The name deer botfly (also deer nose botfly) refers to any species in the genus Cephenemyia (sometimes misspelled as Cephenomyia or Cephenemya), within the family Oestridae. They are large, gray-brown flies, often very accurate mimics of bumblebees. They attack chiefly the nostrils and pharyngeal cavity of members of the deer family. The larva of Cephenemyia auribarbis, infesting the stag, is called a stagworm. The genus name comes from the Greek kēphēn, meaning 'drone bee', and myia, meaning 'fly'.

==Description==
The larval stages of Cephenemyia are obligate parasites of cervids. Eggs hatch in the uterus of the female fly. She then flies close to the head of her host species and while hovering ejects her larvae into its nostrils. Larvae migrate to the base of the animal's tongue, where they mature in clusters to a size of 25 to 36 mm. After being ejected by the host, they pupate in soil (2 to 3 weeks) before emerging as a sexually-mature but non-feeding adult, which must quickly find a mate, since their lifespan is short.

Aristotle (384 BC–322 BC) described deer botfly larvae as follows:

However, without any exception, stags are found to have maggots living inside the head, and the habitat of these creatures is in the hollow underneath the root of the tongue and in the neighbourhood of the vertebra to which the head is attached. These creatures are as large as the largest grubs; they grow all together in a cluster, and they are usually about twenty in number.
— Aristotle, History of Animals

==Distribution==
Species found in the United States include C. apicata, C. jellisoni, C. phobifer, C. pratti, and C. trompe.

In Scandinavia, the only species present are C. trompe, C. ulrichii, and C. stimulator. Other European species include C. auribarbis and C. pratti.

==Flying speed==
It was reported for many years that Cephenemyia was the fastest of all flying insects, cited by The New York Times and Guinness Book of World Records as traveling at speeds of over 800 mph. (For comparison, the speed of sound in air is 768 mph.) The source of this extraordinary claim was an article by entomologist Charles Henry Tyler Townsend in the 1927 Journal of the New York Entomological Society, wherein Townsend claimed to have estimated a speed of 400 yards per second while observing Cephenemyia pratti at 12,000 ft in New Mexico.

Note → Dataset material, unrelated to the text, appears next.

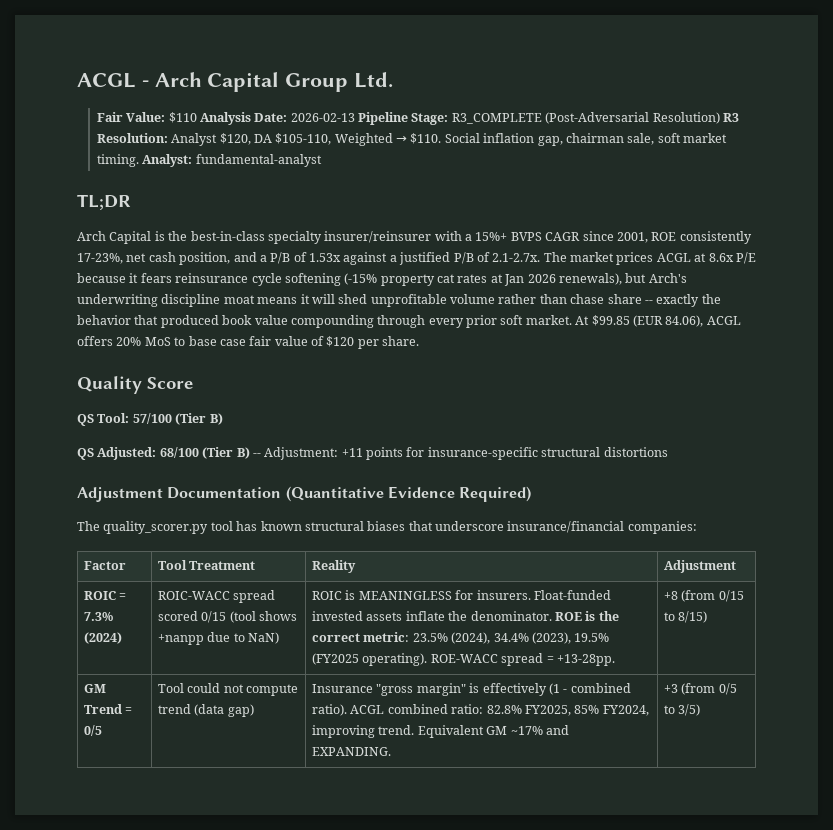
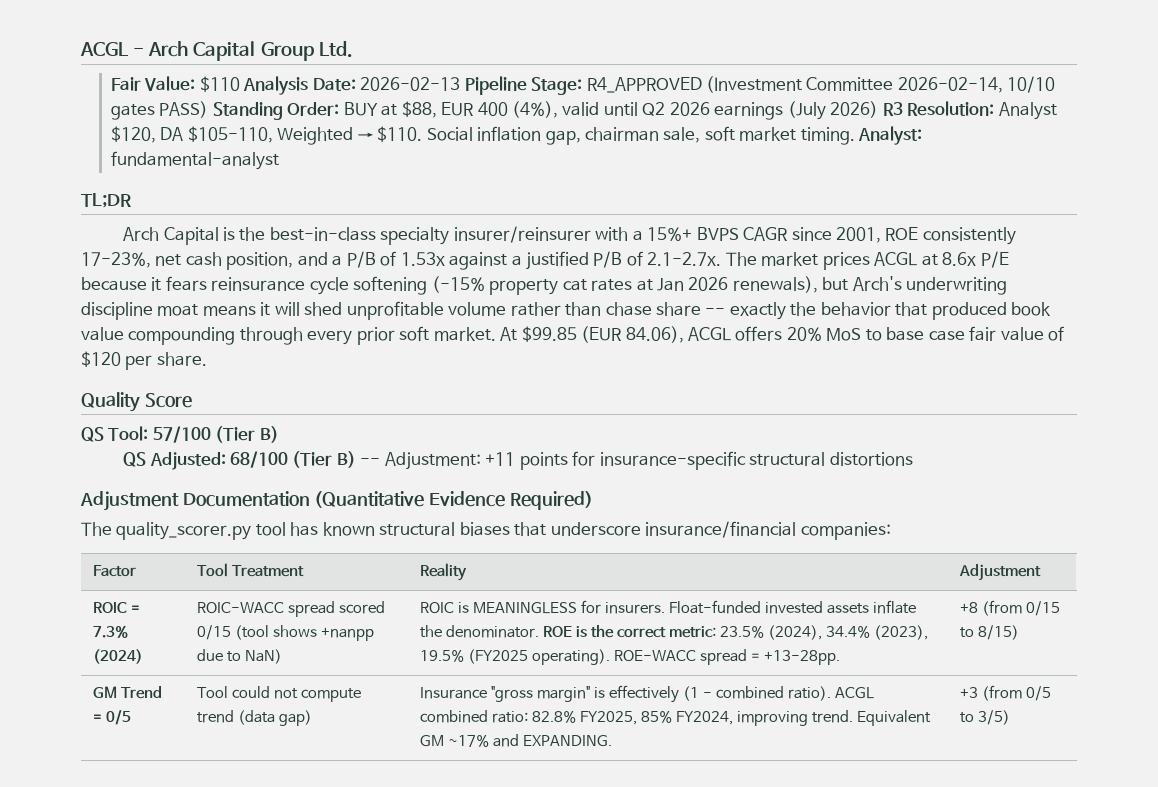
- Fair Value: $110 Analysis Date: 2026-02-13 Pipeline Stage: R3_COMPLETE (Post-Adversarial Resolution) R3 Resolution: Analyst $120, DA $105-110, Weighted → $110.
+ Fair Value: $110 Analysis Date: 2026-02-13 Pipeline Stage: R4_APPROVED (Investment Committee 2026-02-14, 10/10 gates PASS) Standing Order: BUY at $88, EUR 400 (4%), valid until Q2 2026 earnings (July 2026) R3 Resolution: Analyst $120, DA $105-110, Weighted → $110.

In 1938 Irving Langmuir, recipient of the 1932 Nobel Prize in Chemistry, examined the claim in detail and refuted the estimate. Among his specific criticisms were:

- To maintain a velocity of 800 miles per hour, the 0.3 g fly would have had to consume more than 150% of its body weight in food every second;
- The fly would have produced an audible sonic boom;
- The supersonic fly would have been invisible to the naked eye; and
- The impact trauma of such a fly colliding with a human body would resemble that of a gunshot wound.

Using the original report as a basis, Langmuir estimated the deer botfly's true speed at a more plausible 25 mph. Time magazine published an article in 1938 debunking Townsend's calculations.